Emperyalist İngilizlerin Kanlı Tarihi
İngiltere,
emperyalizmin en eski temsilcilerindendir. Uzun yıllar boyunca “üzerinde güneş
batmayan imparatorluk” sıfatını
taşıyan ve tüm insanlığı kana, acıya boğan bir hükümdarlık kuran İngiliz
emperyalizmi, bugün bu gücünü yitirmiş olsa da, ABD’nin her türlü emperyalist
işgal ve operasyonlarına bilfiil katılmaktadır.
Türklerin bir
atasözü var; “Karda yürür, izini belli etmez.” Bu söz tam da İngilizleri
anlatan bir ifadedir. İngilizlerin öyle ince, öyle sinsi hileleri vardır ki,
‘ağzınızdaki dişlerinizi söker ama siz farkında bile olmazsınız.’ İngiliz
siyasetinin en büyük özelliği kendini çok iyi kamufle etmesi ve yaptıklarıyla
ön plana çıkmamasıdır.
Eski gücünden
çok şey kaybetmiş olsa da; çok önemli maden kaynakları, verimli araziler ve
gelir getiren büyük şirketlerin dolaylı olarak İngiltere’nin elinde olduğu
unutulmamalıdır. Şuan İngiltere dünyada ABD’den sonra en büyük ikinci yatırımcı
ülkedir ve 2 trilyon dolara yakın bir dış yatırım stoku bulunmaktadır.
İngiltere,
orijinal adı Büyük Britanya (Birleşik Krallık)’tır.

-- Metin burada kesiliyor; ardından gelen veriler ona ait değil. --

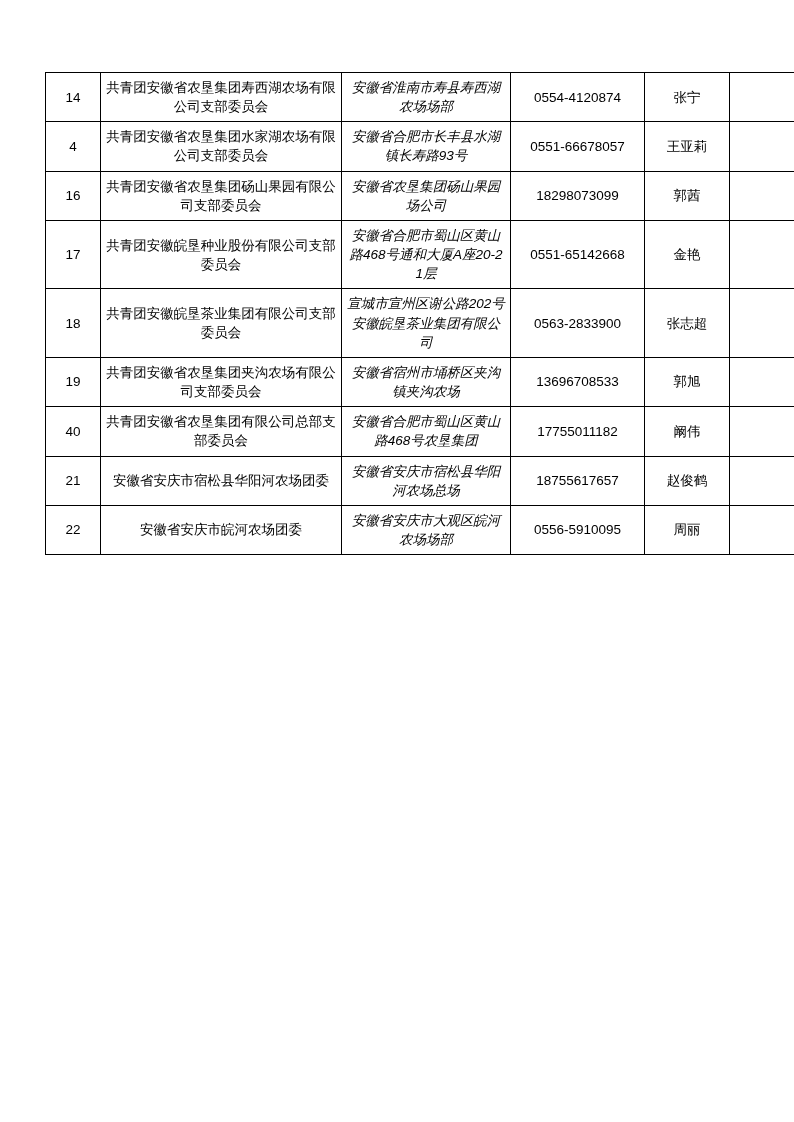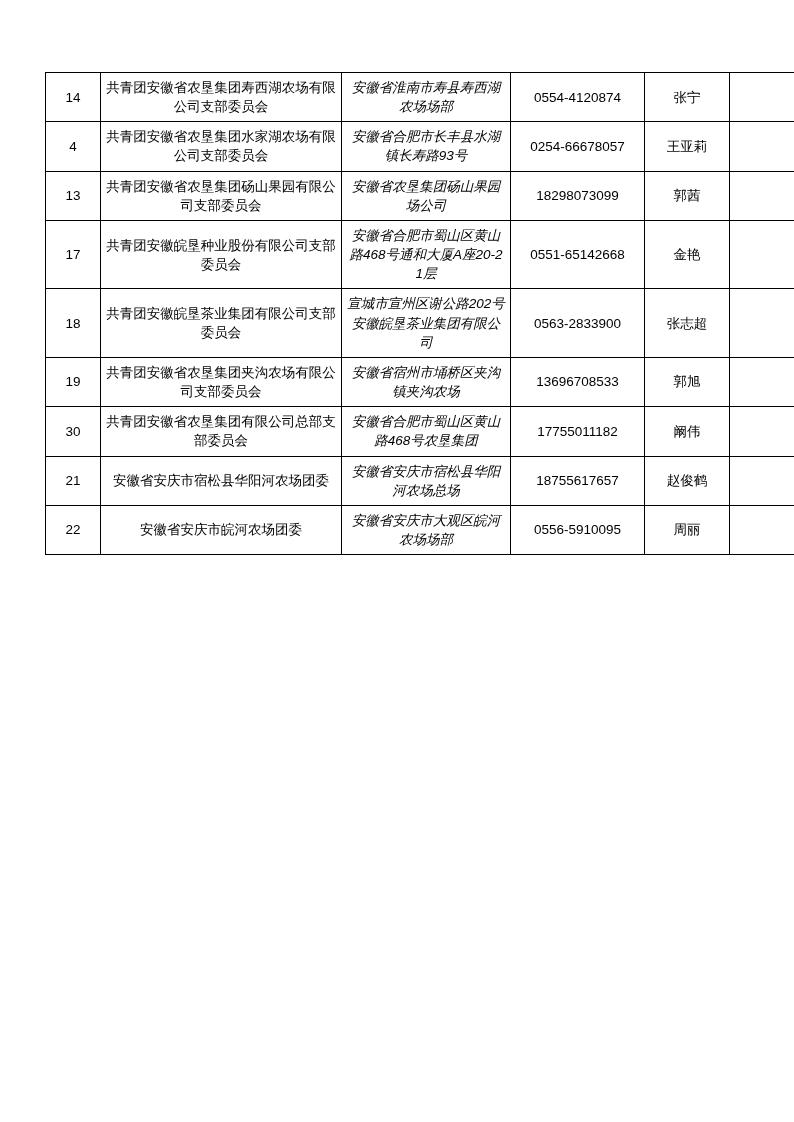"0254-66678057" td.col-phone { text: 0254-66678057 -> 0551-66678057 }
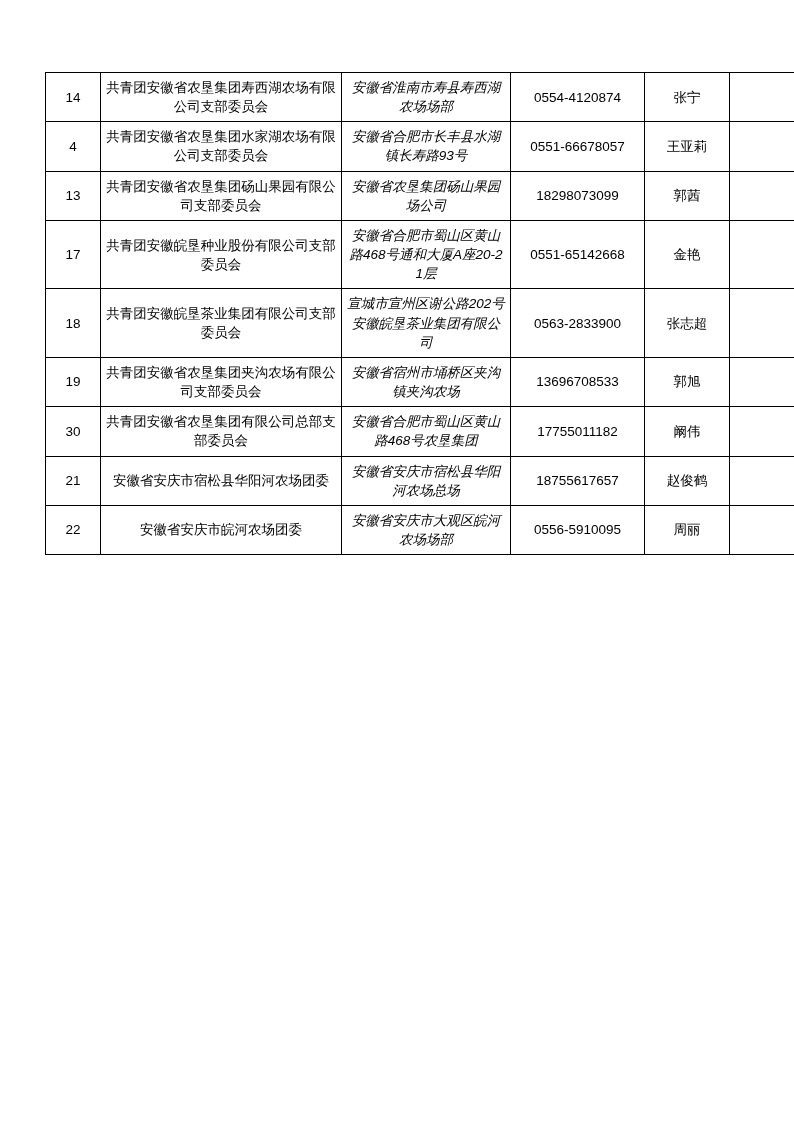"13" td.col-index { text: 13 -> 16 }
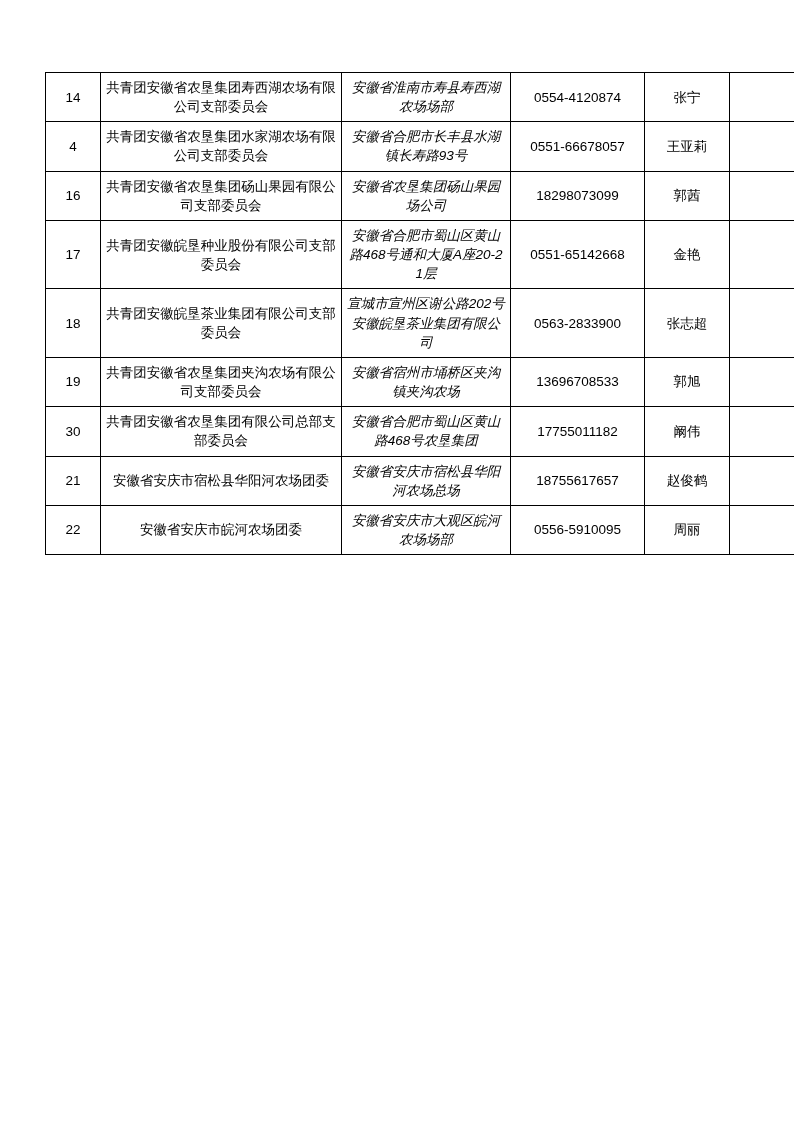"30" td.col-index { text: 30 -> 40 }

Bu krallık dört devletten
oluşur; İngiltere, Galler, İskoçya ve Kuzey İrlanda. Yönetim şekli monarşidir.
Yani bir kral-kraliçe-prens tarafından yönetilmektedir. İkili parlamenter bir
sistemi vardır. Lordlar Kamarası ve Avam Kamarası. Avam Kamarasını halk
seçerken, Lordlar kamarası monark tarafından soylular (seçkinler) arasından
seçilir. Avam kamarasının aldığı kararlar, Lordlar kamarası tarafından
onaylanmadığı müddetçe hiçbir önemi ve bağlayıcılığı yoktur. Avam kamarası
sadece sistemi tatbik etmek ve sistemle halk arasındaki uyumu sağlamakla
görevlidir.
İngiliz Barbarlığının Tarihi
İngilizler;
Cermen halklarından olan Angluslardan (Angle) gelmedir. Daha sonra yine bölge
halklarından olan Saksonlarla karışmıştır.
Britanya
İmparatorluğu’nun temelini ise, 1588’de Avrupa’nın en güçlü donanması olan
İspanyol Armadasını yenilgiye uğratan Kraliçe I. Elizabeth attı. Bu tarihten
itibaren iyice güçlenen Britanya İmparatorluğu Kuzey Amerika’da büyük
katliamlar gerçekleştirerek (Kızılderili katliamları) ilk kolonilerini kurdu.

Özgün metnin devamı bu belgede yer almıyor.